Google'da üç harfli kadın isimlerini arayanlar varmış!

Çok güldüm!

Güldürmeyin beni Allah aşkına!

Az daha zorlasanız çözeceksiniz aslında!

Bir de yazıda 'eski belediye başkanının oğlu' geçiyor ya!

Bir bomba daha patladı bu vesileyle iyi mi!

Bir başka eski belediye başkanının oğlu da, kadın çalışan bir restorana takılmaya başlamış!

Hem mekana, hem kadınlara borç takmış!

Bu çocuk, babasının açtığı işyerini batırır yakında!

Ne fiziği, ne kimyası!

Kadının biri, kafayı yemiş:

"Basının en güzel kadını benim" diye geziyormuş ortalıkta!

Ne fiziği, ne kimyası bize uygun değil!

O nedenle biz kendisini serbest bıraktık!

Bu kişiyi düzeltmeye, Tıp Fakültesi bile çaresiz kalır!

Siz de çok ciddiye almayın!

Günün Fıkrası: Kuleye çıkan eşek!

Adamın biri, işlerinin yoluna girmesi için Allah'a yalvarmış: "Her şey iyi olursa, ahdim olsun eşeğimi sırtıma alıp, Galata Kulesi'nin tepesine çıkaracağım" diye yemin etmiş.

Hikaye bu ya, kısa süre sonra tüm sorunları çözülmüş ve sıra yeminini yerine getirmeye gelmiş...

Eşeğini alıp Galata Kulesi'ne gitmiş, bakmış ki kule çok yüksek. Koca eşeği sırtına alıp, dar merdivenlerden döne döne kulenin tepesine nasıl çıkaracak? İmkansız!

Kapıda ak sakallı bir Bektaşi varmış. Yeminini anlatarak, ona akıl danışmış.

Bektaşi "Her derdin bir çaresi vardır" diyerek sormuş:

"İçki içer misin?"

"Haşa; içmem."

"Kumar oynar mısın?"

"Asla oynamam."

"Gazete-kitap okur musun?"

"Vaktim yok ki nasıl okuyayım?"

"Tiyatroya, eğlenceye, saza, caza, dansa gider misin?"

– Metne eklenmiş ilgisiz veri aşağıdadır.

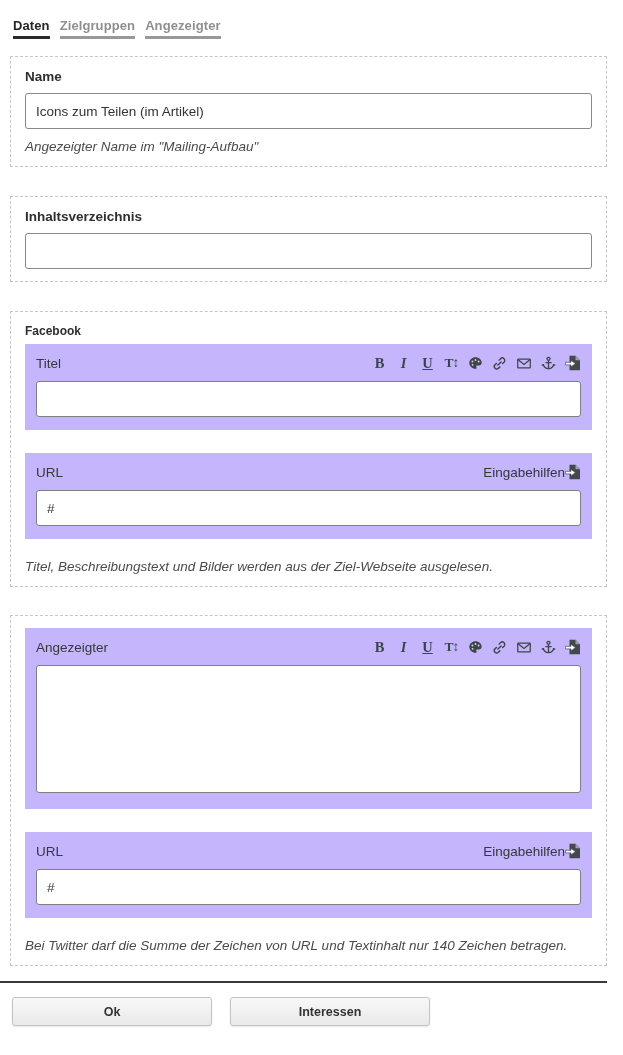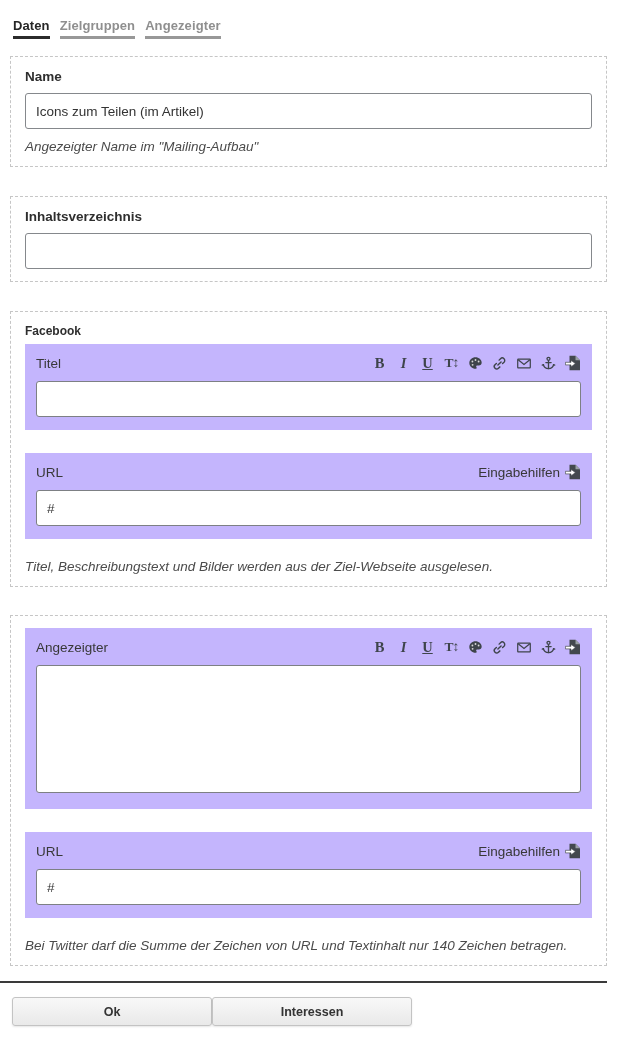"Eingabehilfen" .helper { gap: 5px -> none }
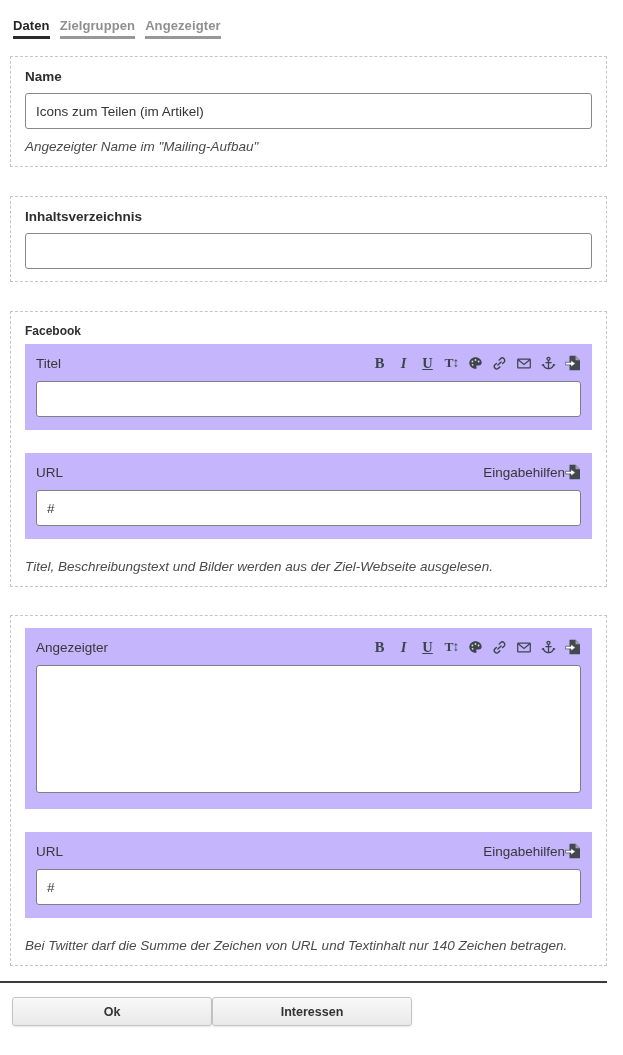"Ok" .actions { gap: none -> 18px }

"Gavur adetlerini sevmem."

"Çapkınlık durumun nasıl? Kadınlarla kızlarla alem yapar mısın?"

"Asla yapmam!"

Ak sakallı Bektaşi; "Tamam" demiş, "Meseleyi çözdük! Eşeği kuleye çıkartmana hiç lüzum yok. Sen kendin çık, yeminin yerine gelmiş olur!"